▶ GOAL OF THE EXERCISE: Would you reproduce exactly the lines below from the one holding "[56,302,114,313] WinSCP: ->" through the one holding "[56,366,93,379] gFTP: ->", inclusive, and no others?

▶ DATA FOR ANALYSIS:
=====

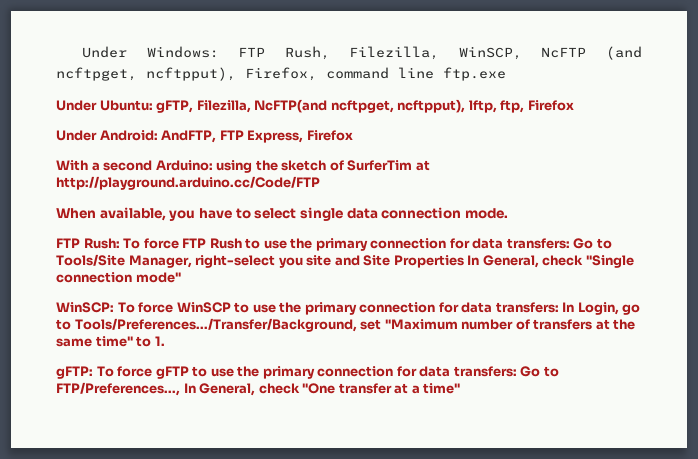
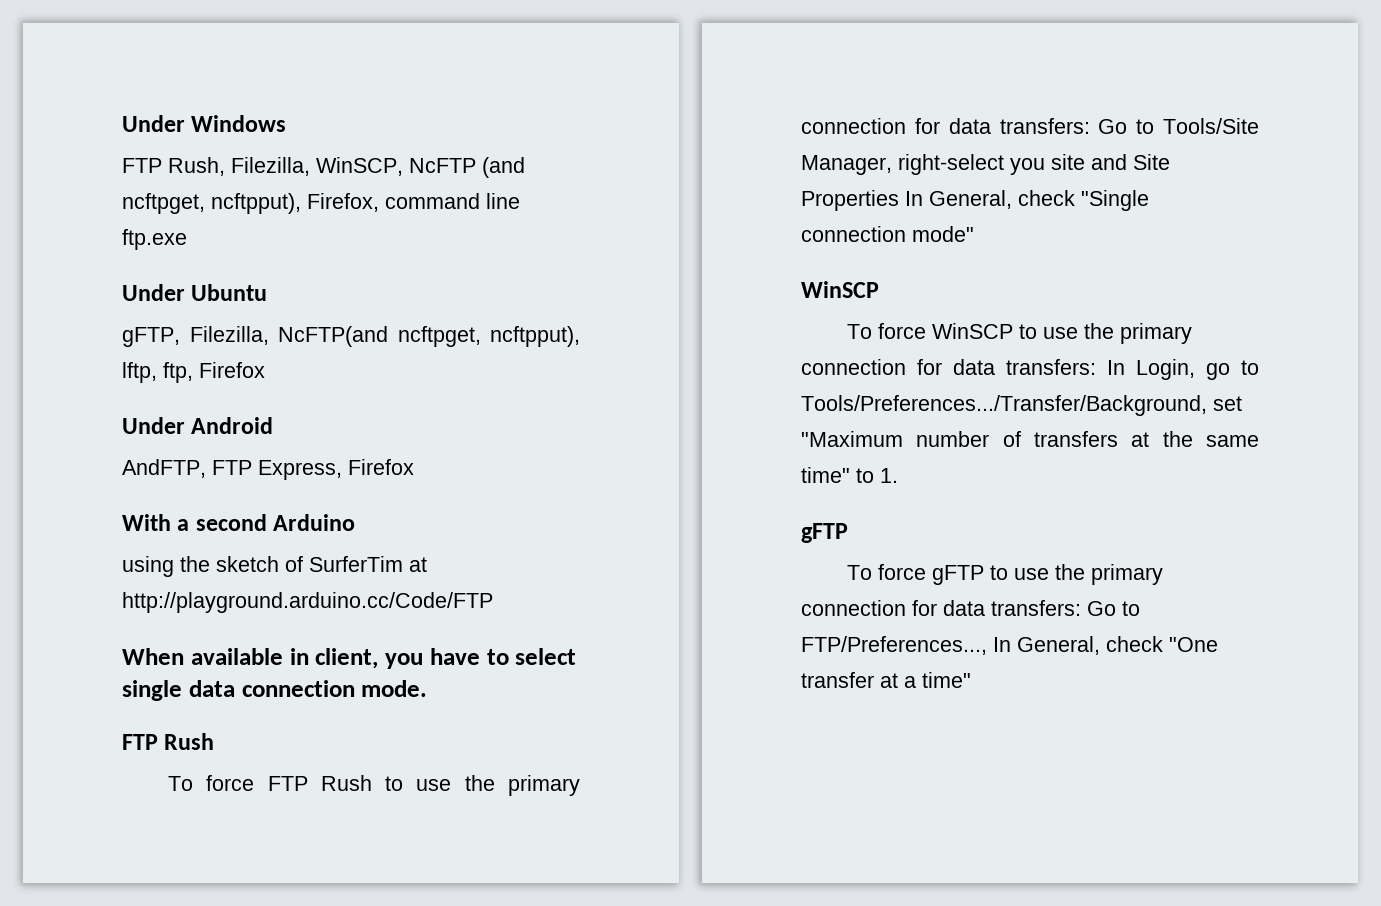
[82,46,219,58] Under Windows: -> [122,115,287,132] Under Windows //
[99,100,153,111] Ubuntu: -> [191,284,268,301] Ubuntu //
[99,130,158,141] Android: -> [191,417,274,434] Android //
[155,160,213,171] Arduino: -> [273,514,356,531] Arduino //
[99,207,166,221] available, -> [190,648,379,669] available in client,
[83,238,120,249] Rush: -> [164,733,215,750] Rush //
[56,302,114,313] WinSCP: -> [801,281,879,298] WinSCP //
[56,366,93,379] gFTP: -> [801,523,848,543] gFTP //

=====

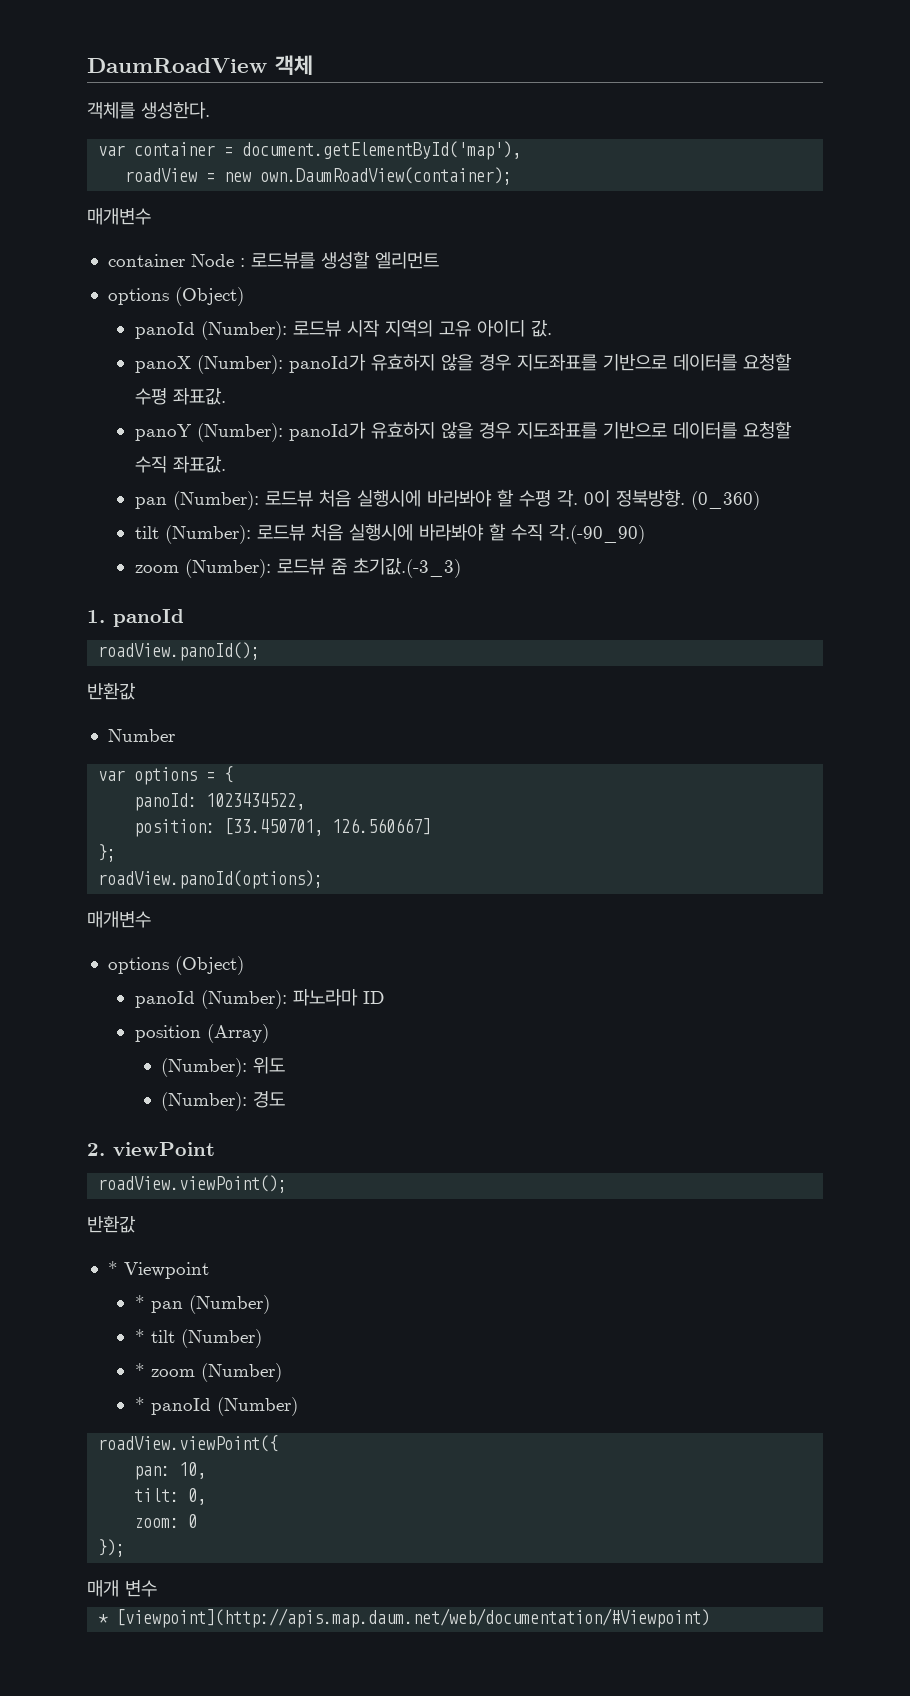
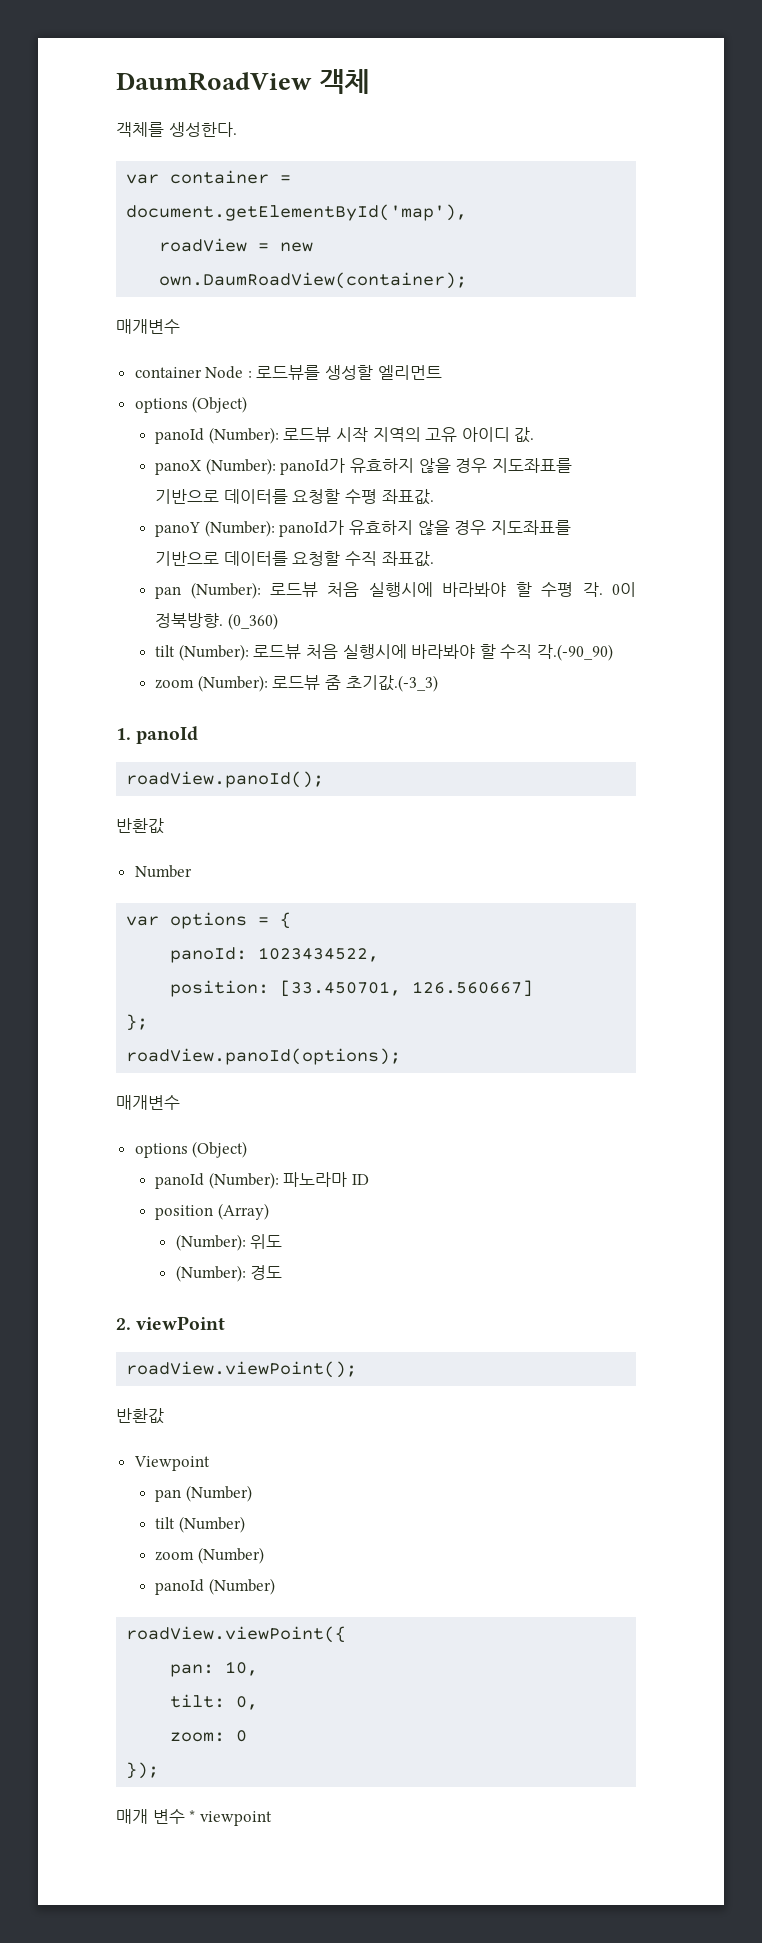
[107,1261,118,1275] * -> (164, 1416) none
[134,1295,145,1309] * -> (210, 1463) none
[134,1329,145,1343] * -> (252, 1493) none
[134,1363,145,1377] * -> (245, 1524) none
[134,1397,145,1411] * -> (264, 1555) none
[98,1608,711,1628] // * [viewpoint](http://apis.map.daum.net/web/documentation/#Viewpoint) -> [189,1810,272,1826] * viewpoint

=====

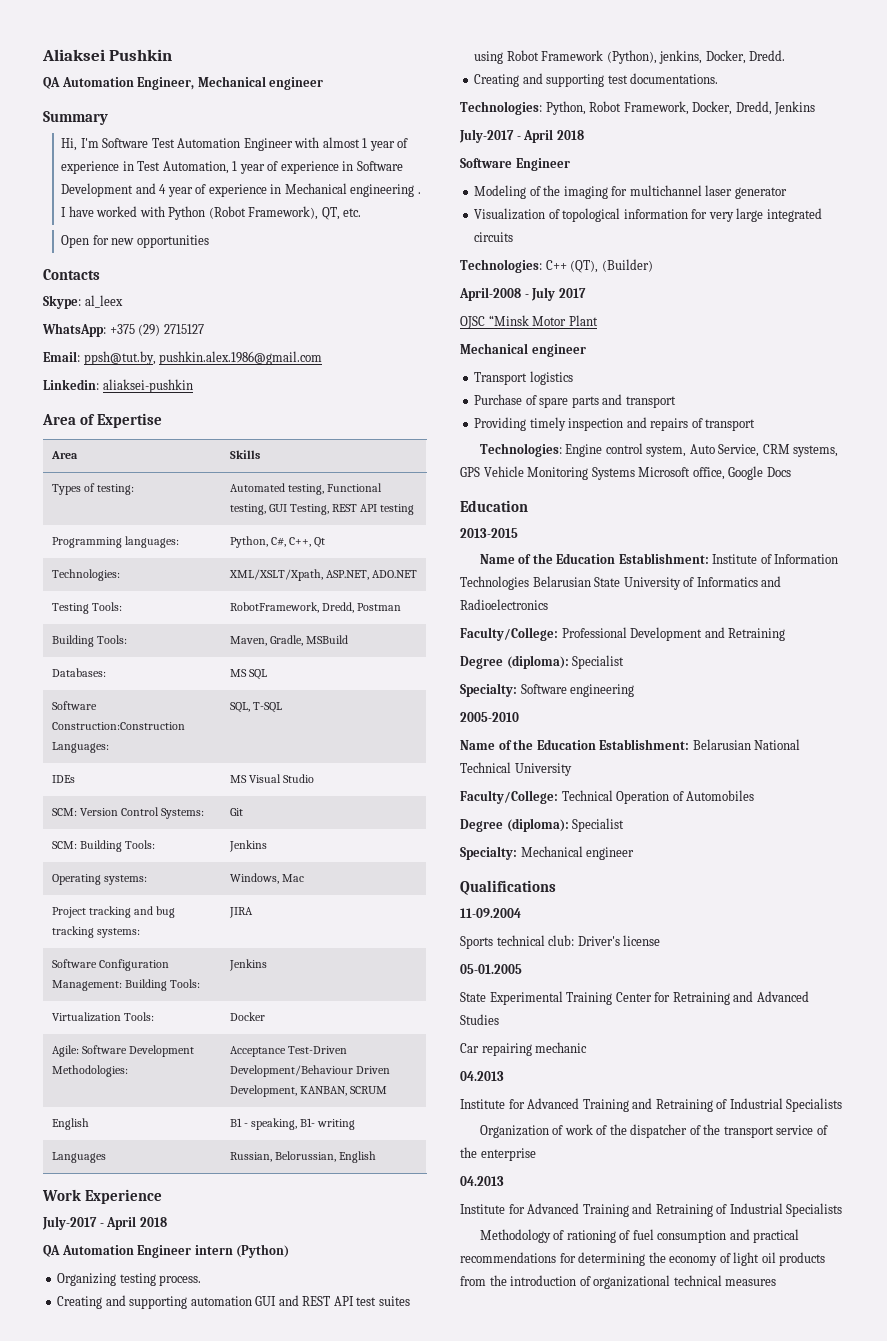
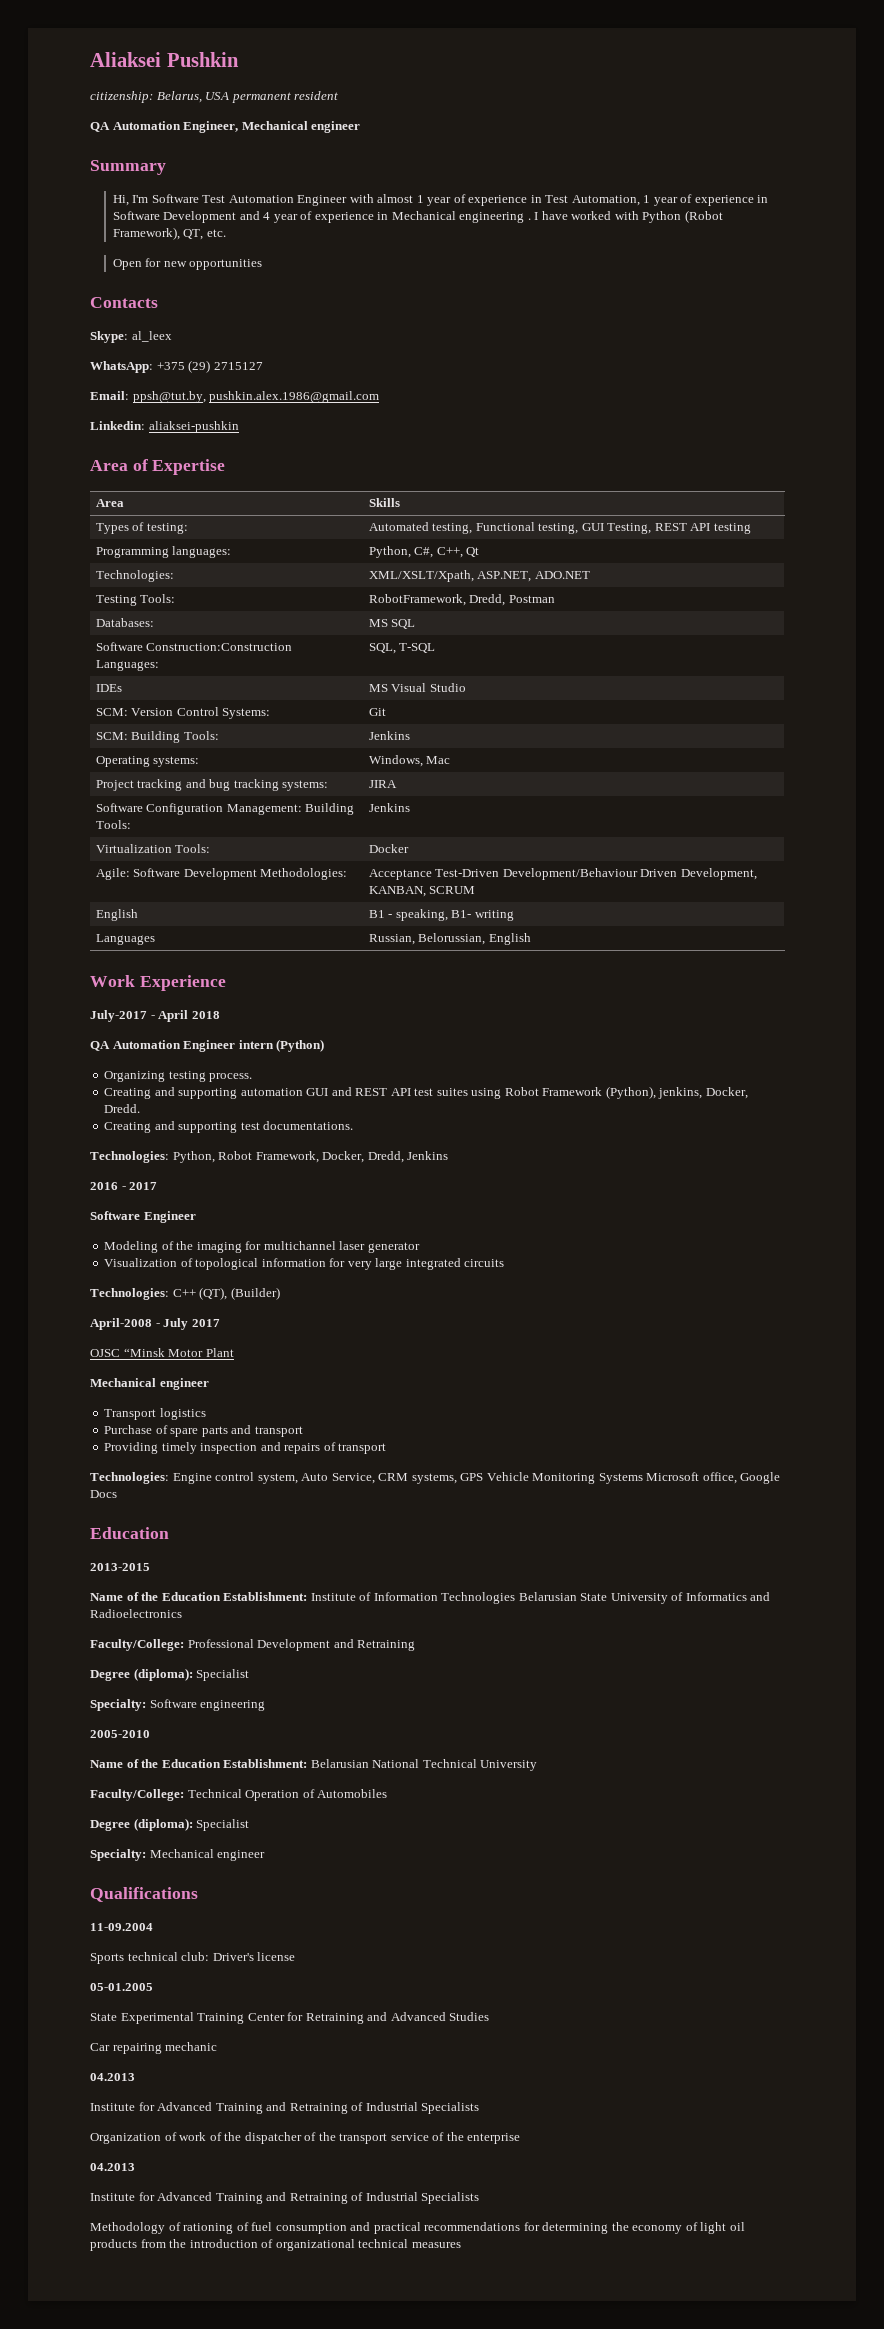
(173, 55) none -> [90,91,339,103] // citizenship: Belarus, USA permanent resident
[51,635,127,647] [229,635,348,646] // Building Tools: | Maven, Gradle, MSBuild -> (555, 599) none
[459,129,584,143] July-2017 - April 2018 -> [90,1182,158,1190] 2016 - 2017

=====

▶ SOLUTION TO THE PROBLEM:
[56,302,114,313] WinSCP: -> [801,281,879,298] WinSCP //
[56,366,93,379] gFTP: -> [801,523,848,543] gFTP //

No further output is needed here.